Work request: Copy every line of the data in which the word "CLASSIC" occurs.

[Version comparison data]
──────

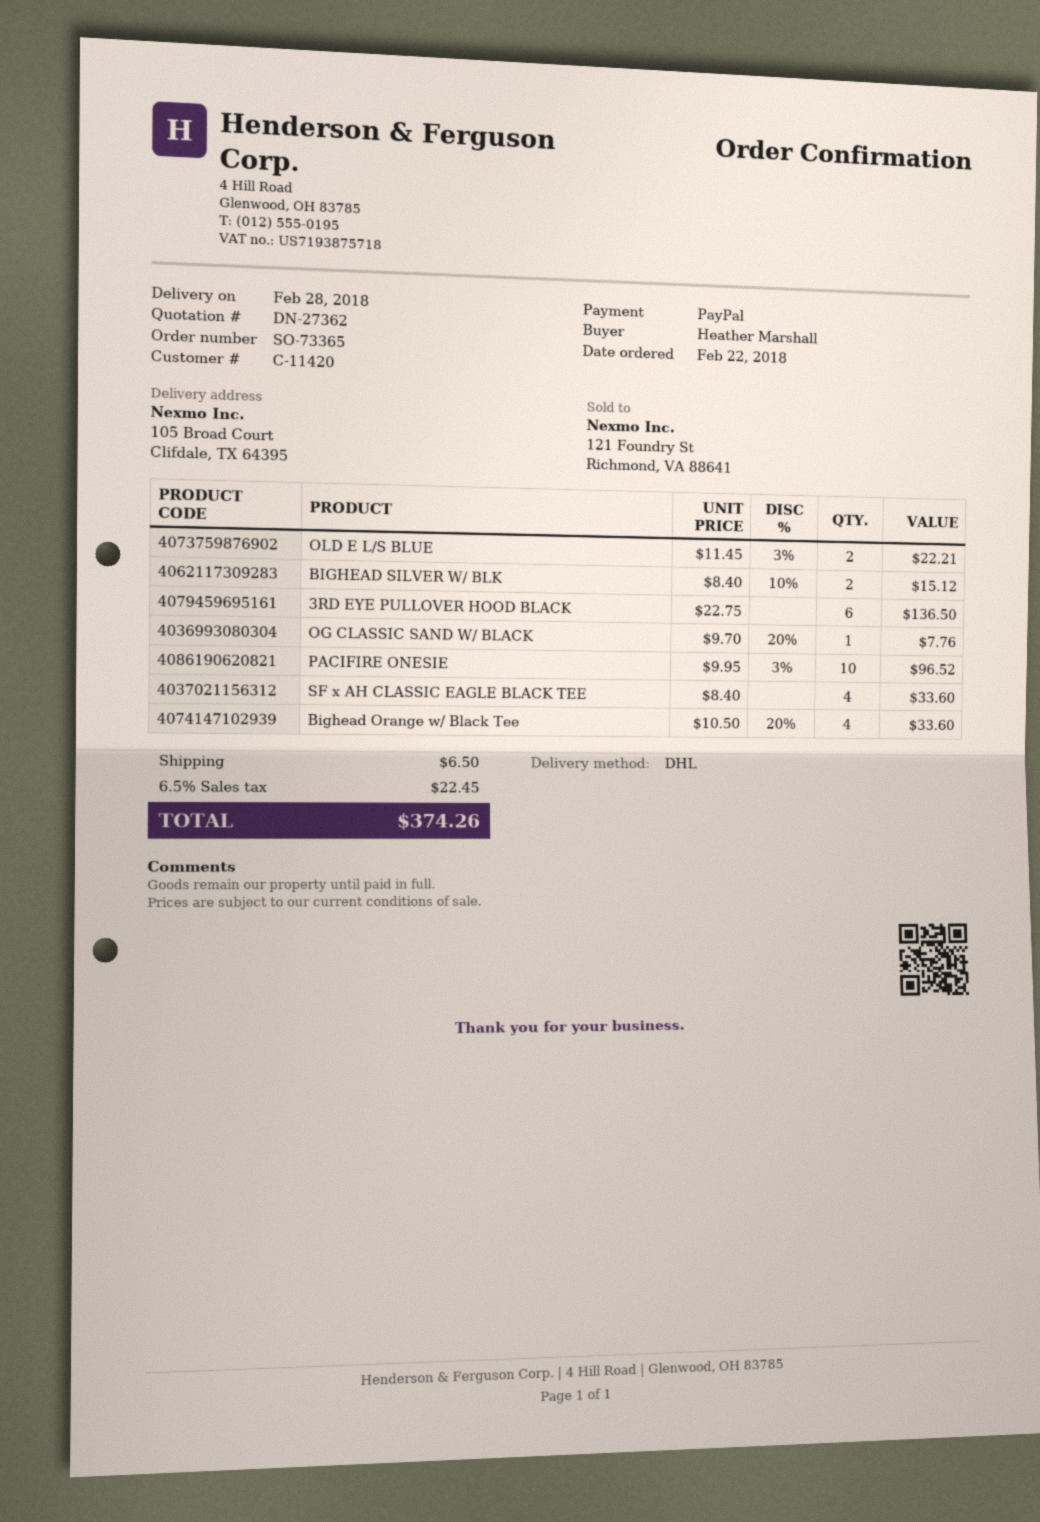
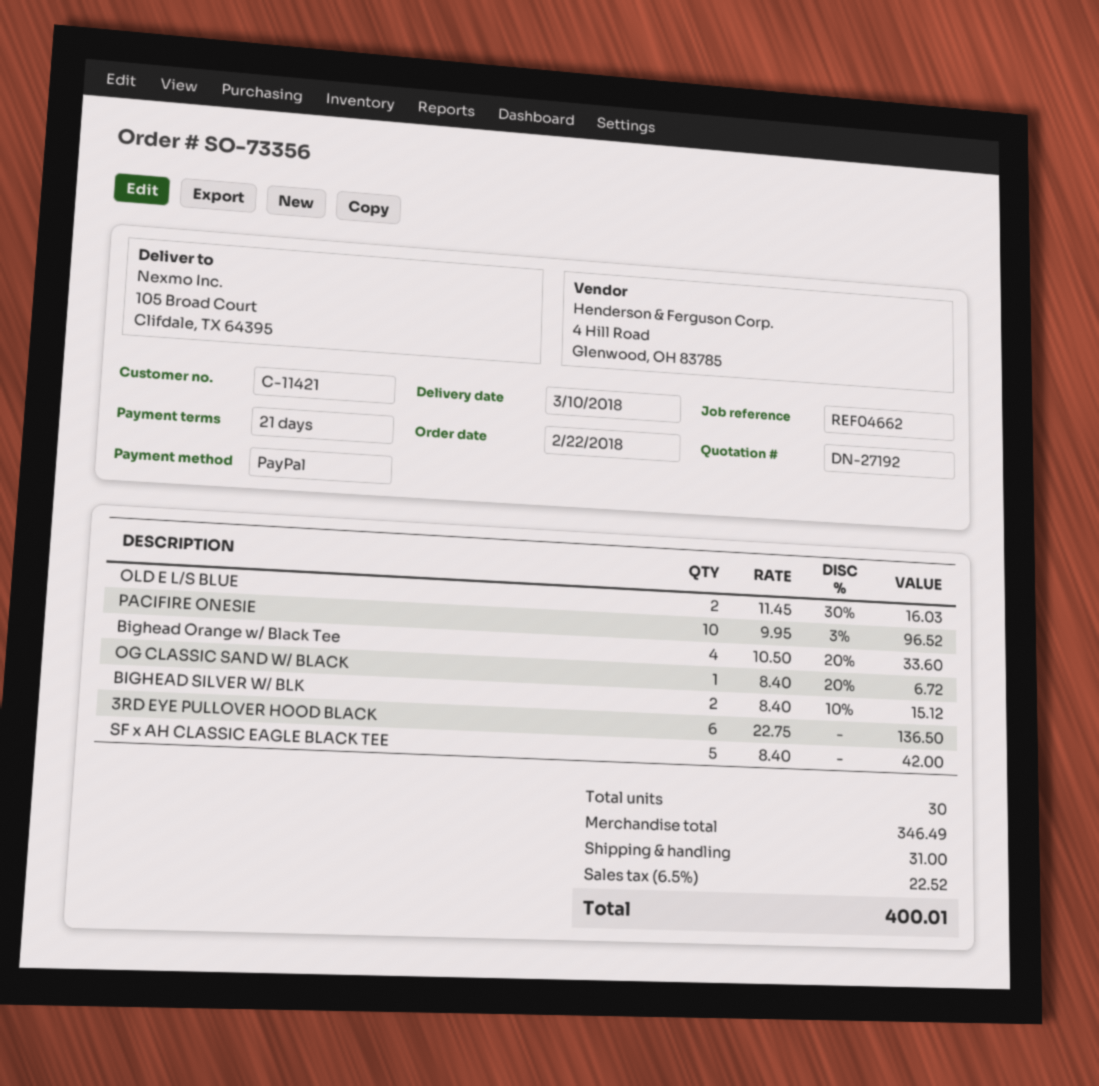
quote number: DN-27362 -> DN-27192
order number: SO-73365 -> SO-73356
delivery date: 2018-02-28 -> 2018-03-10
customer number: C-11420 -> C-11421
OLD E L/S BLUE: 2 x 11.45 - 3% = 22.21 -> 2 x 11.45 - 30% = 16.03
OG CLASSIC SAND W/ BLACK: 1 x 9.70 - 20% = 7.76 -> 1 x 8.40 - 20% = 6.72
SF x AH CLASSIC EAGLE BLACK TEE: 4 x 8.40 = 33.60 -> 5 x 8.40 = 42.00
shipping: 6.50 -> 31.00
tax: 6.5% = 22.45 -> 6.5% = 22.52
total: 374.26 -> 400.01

──────

Solution for this exercise:
OG CLASSIC SAND W/ BLACK: 1 x 9.70 - 20% = 7.76 -> 1 x 8.40 - 20% = 6.72
SF x AH CLASSIC EAGLE BLACK TEE: 4 x 8.40 = 33.60 -> 5 x 8.40 = 42.00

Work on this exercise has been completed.